Proper intent on prayer is included as well. This act engages us in a dialogue with God. When properly performed, one fully accepts God’s reality, as one literally talks to Him. He accepts God’s complete rule over the world, as he asks God alone to help him, not intermediaries. Again in prayer, we are in a state of mind where we accept objective reality over a subjective selfish mindset where we are the focus.

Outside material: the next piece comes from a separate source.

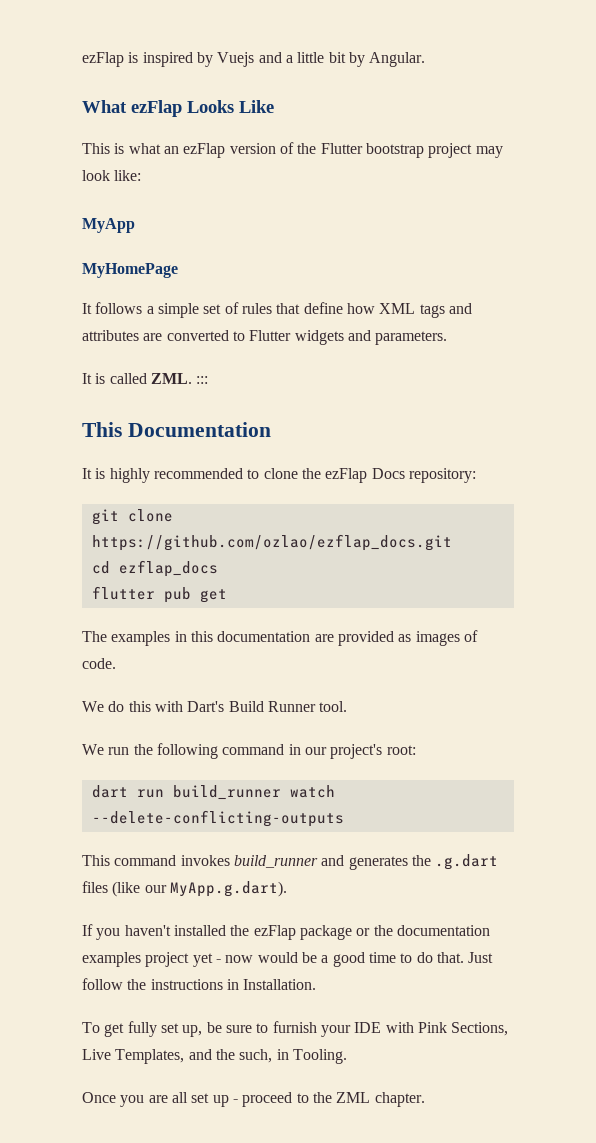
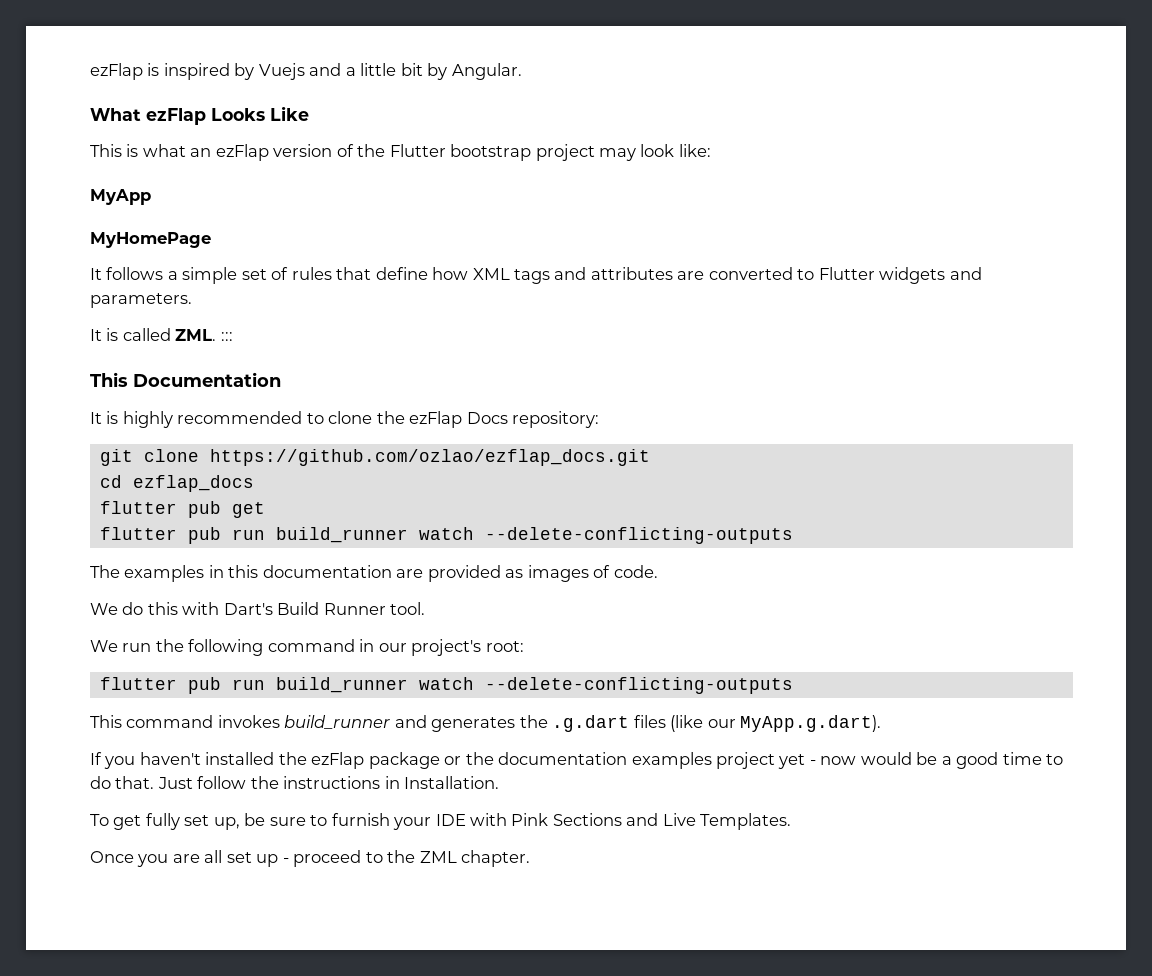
(227, 596) none -> [99,527,793,544] // flutter pub run build_runner watch --delete-conflicting-outputs
[91,785,128,798] dart -> [99,677,221,694] flutter pub
[451,1022,509,1036] [82,1049,347,1064] Sections, Live Templates, and the such, in Tooling. -> [552,813,792,830] Sections and Live Templates.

This mishna teaches wherein lies our greatest perfection, explaining why the rabbis incorporated it into our morning prayers. The mishna addresses perfection through a “quantitative” measure, where some commands are without measure. The second part of this mishna addresses commands of a higher “quality” which greatly contribute to the perfection of our souls, the meaning of “the principle awaits us in the World to Come.” In these commands, we forgo our self-centered attitudes and seek the good for others. This brings our minds into a more objective framework. The more we engage in this objectivity, the more clarity we have in all areas. Our decision are no longer emotionally-based or selfish, which means our intelligence can operate to a greater degree. This in turn perfects our soul, thereby securing a greater portion of the World to Come. Prayer is an even greater step in confronting reality, as we confront God, and talk to him, making Him real. But the greatest act is our study of Torah, which is a direct means of grasping reality…it is not a preparatory act like catering to others.
We must put this mishna into practice by praying properly, inviting guests, visiting the sick, participating in weddings, accompanying the dead, and certainly honoring our parents. This corrects our emotional focus, and by earnest Torah study, we correct our ideas and learn new marvelous truths.
“The principle awaits us in the World to Come” means when we pass on and our souls are detached from our bodies, our souls attain the highest level of our existence, when we perceive the greatest truths in heaven. This final state of being has been greatly enhanced by never catering to our egos, which allowed those energies to redirect towards God’s wisdom.
Learning Lishma: For Truth Itself
This is the highest level of perfection man can attain. Learning Torah Lishma—learning for no ulterior motive, or for the sense of accomplishment—but to simply appreciate the beauty of ideas, is the greatest level. Selflessness first contributes to objectivity, but the ultimate objective of selflessness is to allow the mind to be free from emotional considerations and decisions, to perceive wisdom for itself, and become attached to the Source of wisdom: Love of God. This can only be achieved when we are in full control or emotions, and do not follow them, but follow our minds. For until our minds are used to the full capacity, we cannot attain the fullest appreciation of wisdom, or God.